Is that possible SGE admin dynamically change the setting to make the job(id=2771780) running slow? If yes, what could be the setting to do so? If not, what could cause this?
qname test.q
hostname abc
group domain
owner jenkins
project NONE
department defaultdepartment
jobname top
jobnumber 2771780
taskid undefined
account sge
priority 0
qsub_time Mon Dec 20 11:46:06 2021
start_time Mon Dec 20 11:46:07 2021
end_time Mon Dec 20 12:06:08 2021
granted_pe NONE
slots 1
failed 37 : qmaster enforced h_rt, h_cpu, or h_vmem limit
exit_status 137 (Killed)
ru_wallclock 1201s
ru_utime 0.088s
ru_stime 8.797s
ru_maxrss 5.559KB
ru_ixrss 0.000B
ru_ismrss 0.000B
ru_idrss 0.000B
ru_isrss 0.000B
ru_minflt 23574
ru_majflt 0
ru_nswap 0
ru_inblock 128
ru_oublock 240
ru_msgsnd 0
ru_msgrcv 0
ru_nsignals 0
ru_nvcsw 24156
ru_nivcsw 66
cpu 1454.650s
mem 54.658GBs
io 495.010GB
iow 0.000s
maxvmem 1014.082MB
arid undefined
ar_sub_time undefined
category -U arusers,digital -q test.q -l h_rt=1200
If you are saying that usually the job finishes in 1200s, but ran slowly on this particular occasion, this could be for various external factors such as contention for storage or network bandwidth.

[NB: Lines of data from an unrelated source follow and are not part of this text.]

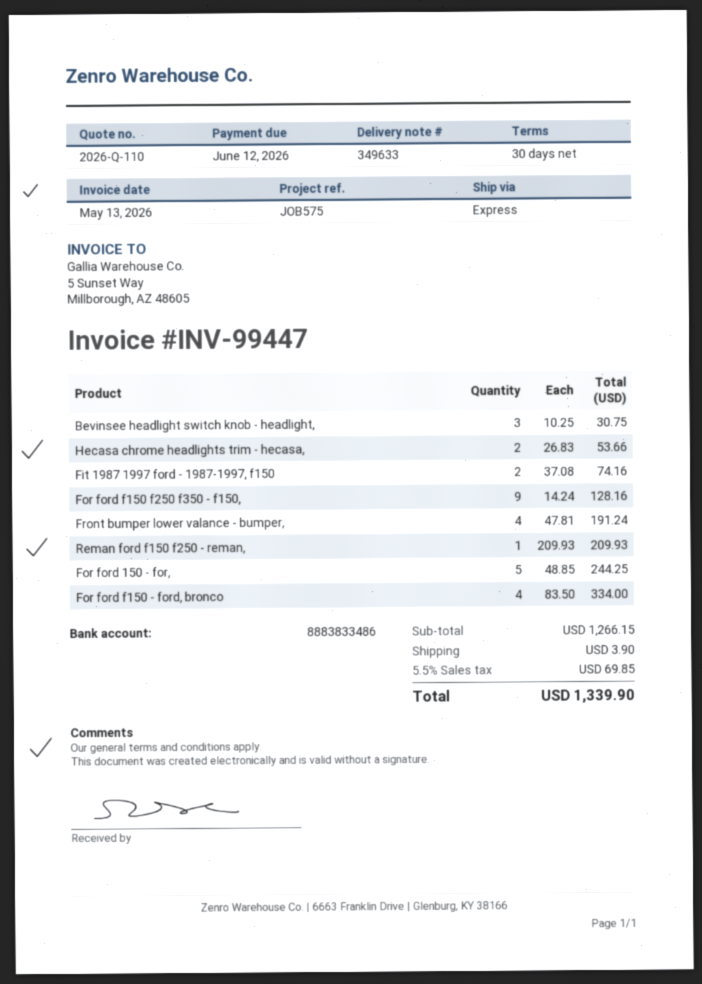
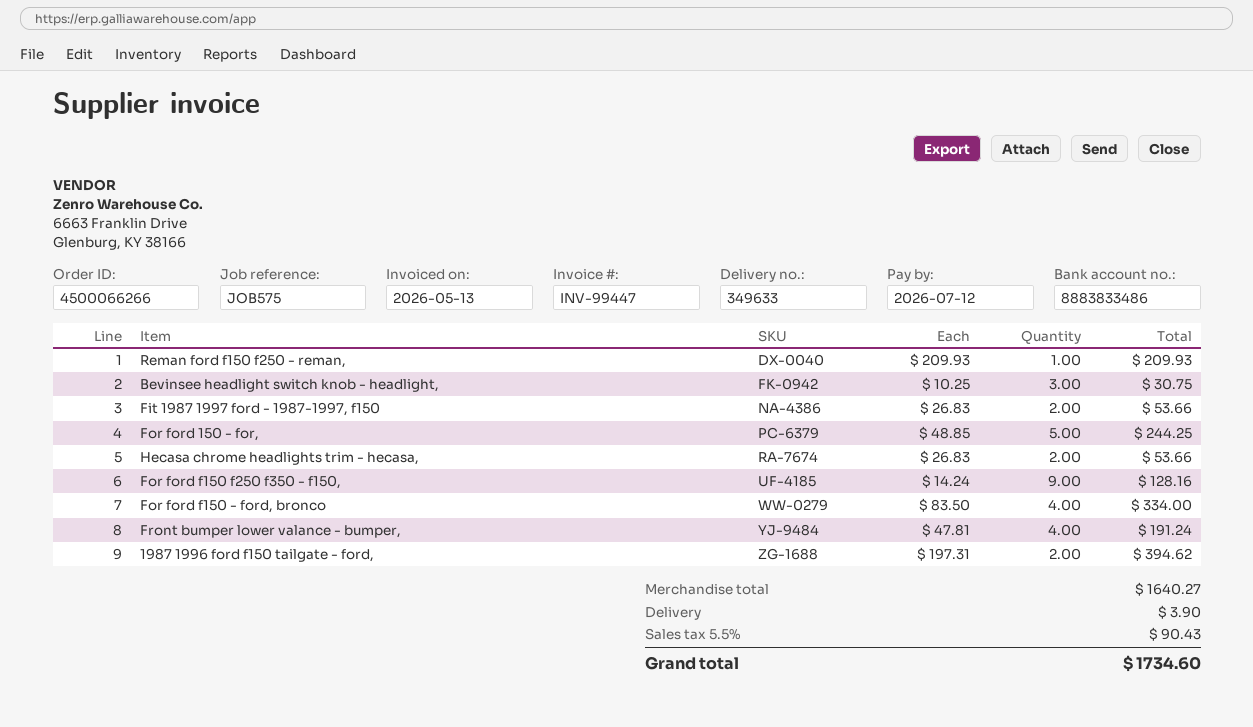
due date: 2026-06-12 -> 2026-07-12
Fit 1987 1997 ford - 1987-1997, f150: 2 x 37.08 = 74.16 -> 2 x 26.83 = 53.66
1987 1996 ford f150 tailgate - ford,: none -> 2 x 197.31 = 394.62
subtotal: 1266.15 -> 1640.27
tax: 5.5% = 69.85 -> 5.5% = 90.43
total: 1339.90 -> 1734.60

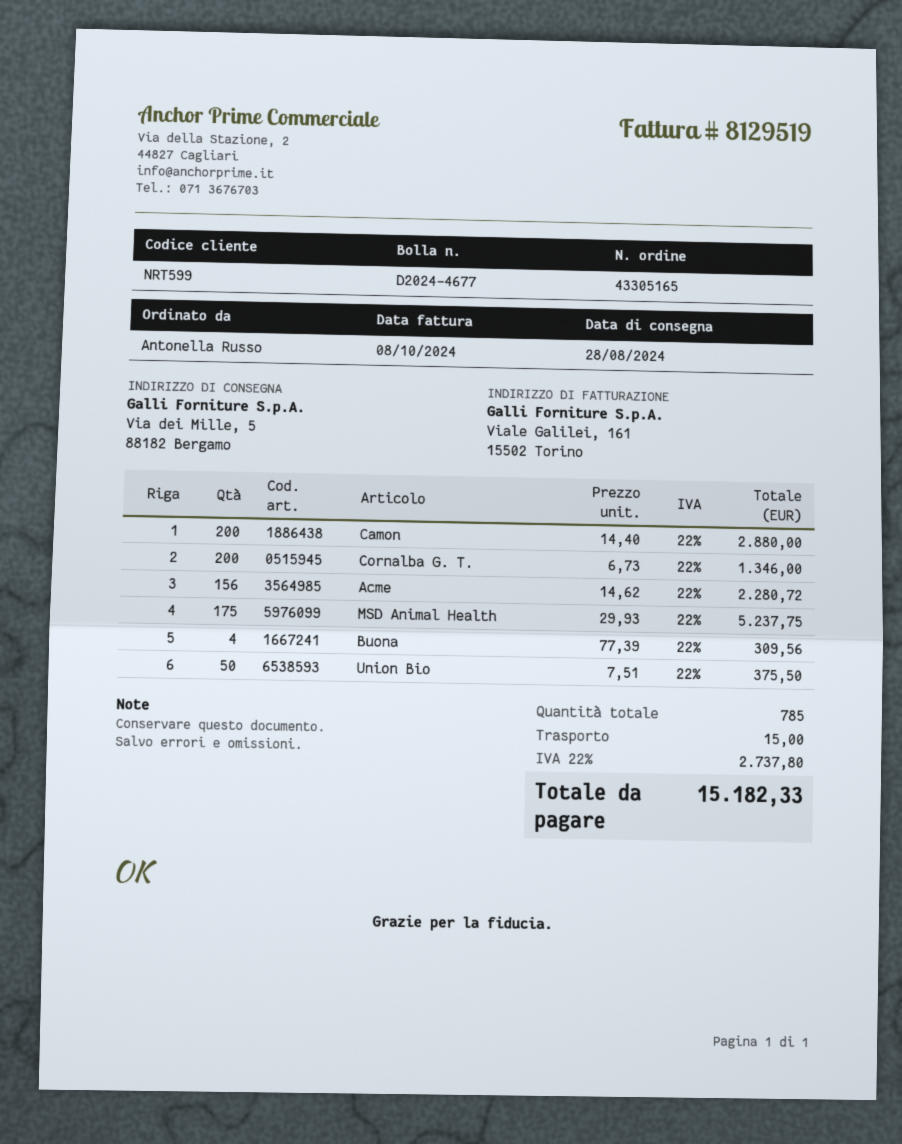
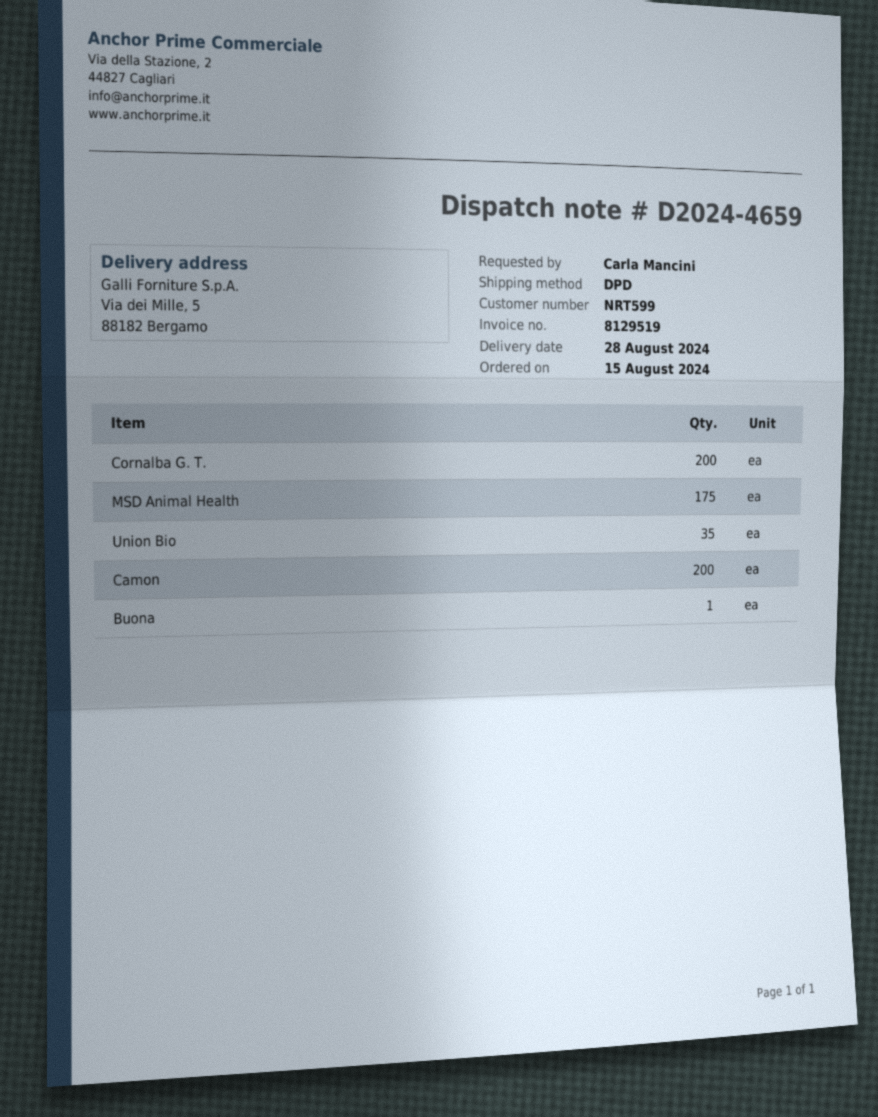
delivery note number: D2024-4677 -> D2024-4659
ordered by: Antonella Russo -> Carla Mancini
Acme: 156 -> none
Buona: 4 -> 1
Union Bio: 50 -> 35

You may have also landed on a different compute node type that had slower CPU. An SGE admin can change various resource settings before the job starts executing such as the number of cores, but the more likely issue is contention for storage/io or even throttled cpu for thermal reasons.